Une crise vocale en 1963 l’oblige à remettre sa technique et son répertoire en cause. La voix s’élargit au détriment de l’aigu. Don Carlo, deux ans plus tard, porte les stigmates de ce virage. On a souvent dit que Tebaldi est le maillon faible d’une version considérée à raison comme le témoignage d’un certain âge d’or du chant verdien (Bumbry, Ghiaurov, Bergonzi, Fischer-Dieskau). La tessiture centrale d’Elisabetta correspond pourtant exactement à celle de la soprano à cette époque, à quelques défauts d’intonation près. Sa maturité est d’abord fermeté, face au roi, face à Eboli et surtout face à l’infant, jusqu’à un duo final où se consument les cœurs dans un gigantesque brasier vocal. Gioconda en 1967, ange déchu et hyène furibonde dans un corps à corps gigantesque avec Marylin Horne et Carlo Bergonzi, apporte un démenti formel à ceux qui disent Tebaldi impavide. Les duretés, les stridences, les écarts, les faiblesses commuées en forces, témoignent de l’intelligence d’un chant dont les derniers rayons au quatrième acte éblouissent encore. En 1970, il est en revanche trop tard pour Amelia dans Un ballo in maschera, malgré Luciano Pavarotti, malgré Sherill Milnes, l’un et l’autre dans la fleur de l’âge.

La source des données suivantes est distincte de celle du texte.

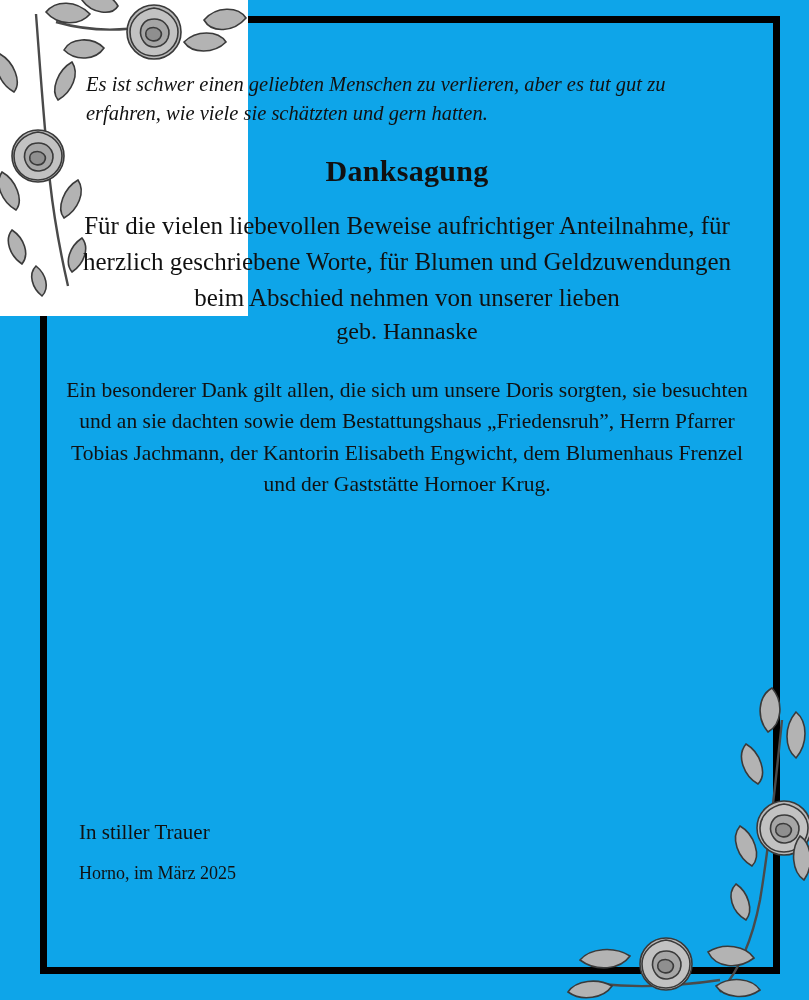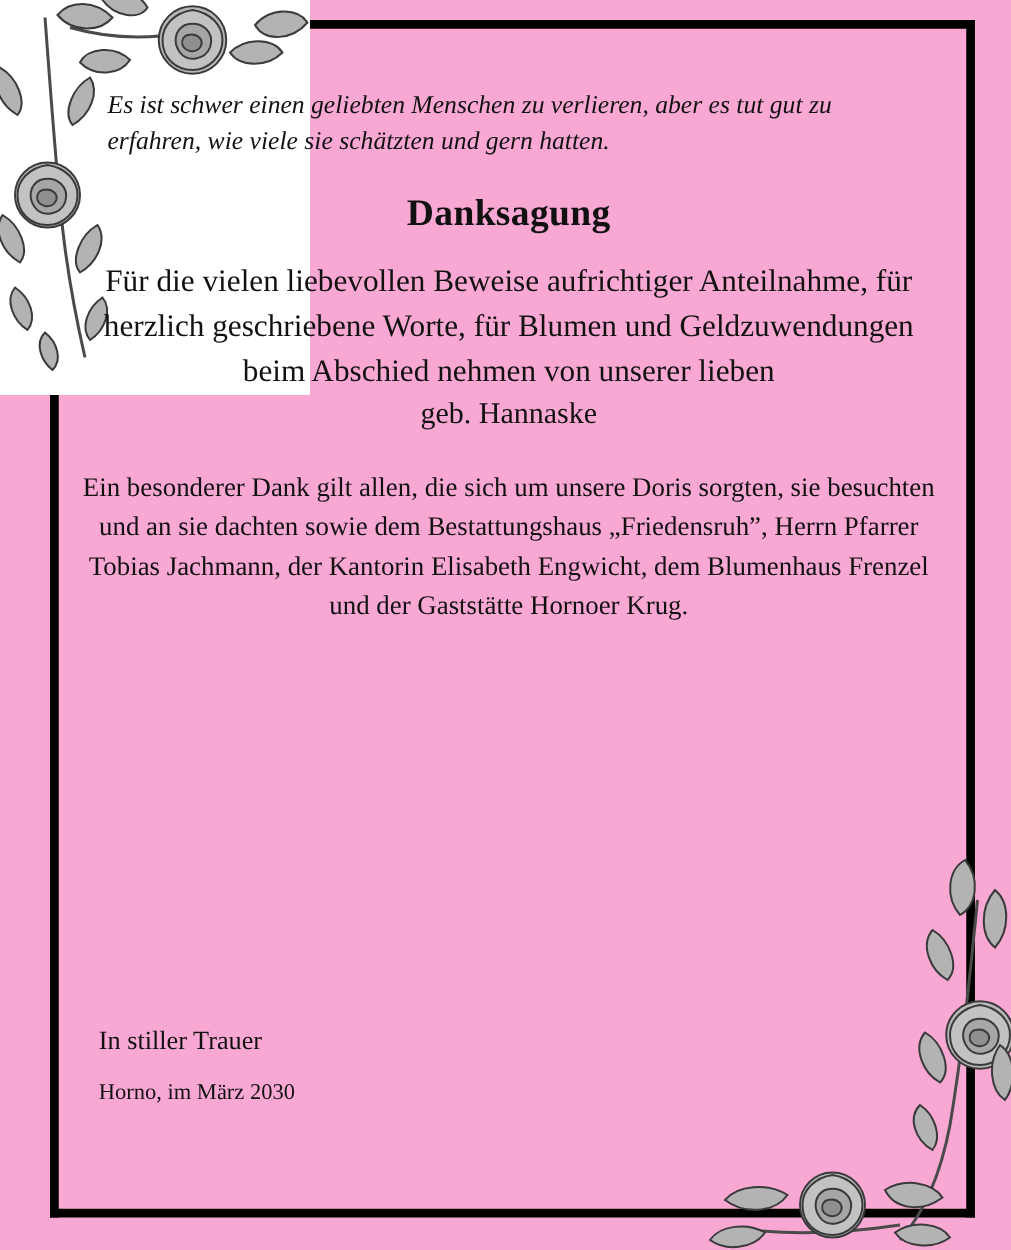"Es ist schwer einen geliebten" #card { background: #f9a8d4 -> #0ea5e9 }
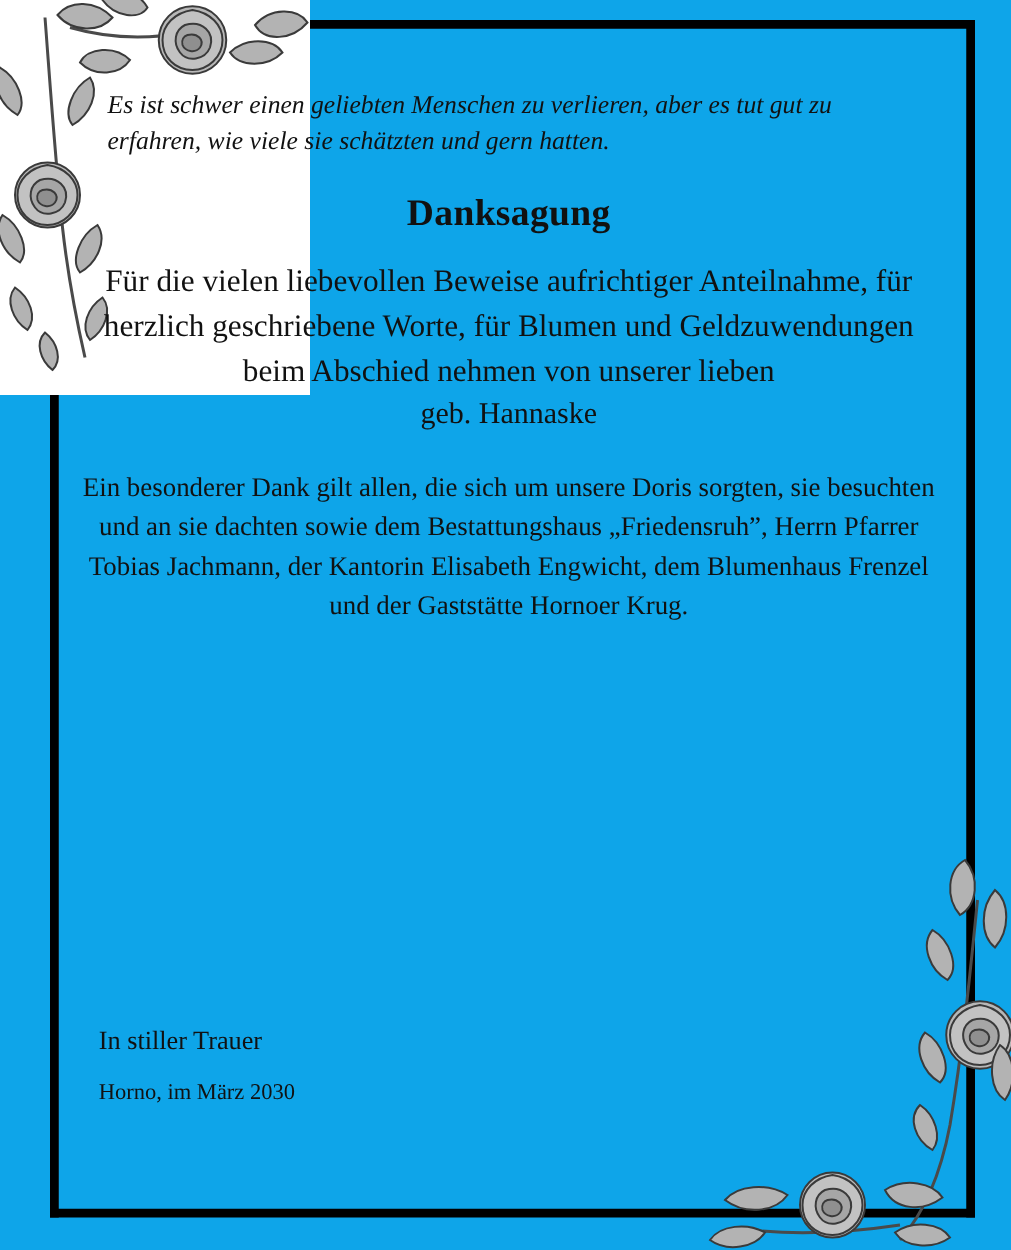"Horno, im März 2030" div.place-date { text: 2030 -> 2025 }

Les récitals, entre 1954 et 1973, mélangent chansons et ais d’opéras en un vaste melting-pot de répertoires. On dirait que Renata Tebaldi s’amuse à essayer les airs comme une coquette se plait à enfiler des robes. Plusieurs trésors dans ce bric-à-brac : « Un bel di vedremo » (Madama Butterfly), « in quelle trine morbide » (Manon Lescaut), l’un et l’autre captés en 1950, éblouissants de jeunesse ; un « morro ma prima in grazia » d’une dignité respectable (Un ballo in maschera) ; le rare « Esser madre è un inferno » dans un jus vériste de circonstance (L’arlesiana) ; « Quando me n’vò » capricieux, luxurieux (La Bohème), « No, Smaragdi, no !… », long duo extrait de Francesca da Rimini où Tebaldi et Corelli s’étreignent en un déluge étourdissant de sons, non exempt d’excès, « L’altra notte in fondo al mare » où « Miss Sold Out » – c’est ainsi que la surnommait les new-yorkais – se place une fois encore en pole position… Pour ces joyaux inestimables, combien de bizarreries que l’on écoute, surpris, amusé, parfois consterné : des mélodies en veux-tu, en voilà, la plupart sans grand intérêt, des rengaines de Noël, « Piangero la sorte mia » laborieux (Giulio Cesare), « Ah ! non credea mirarti » carrément faux (La sonnambula), « Anch’io dischusio » douloureux (Nabucco), « O don fatale » épouvantable (Don Carlo), Wagner, Gounod, Bizet, Tchaïkovski, Saint-Saëns (Dalila !) chantés en italien, le duo entre Radamès et Amnéris ( !), toujours avec Corelli, etc.
Ces quelques péchés, pas toujours de vieillesse, sont absous par le Requiem de Verdi dirigé à La Scala en 1951 par Victor de Sabata et proposé en bonus. Renata Tebaldi aimait tant cet enregistrement qu’elle demanda qu’il soit joué le jour de ses funérailles.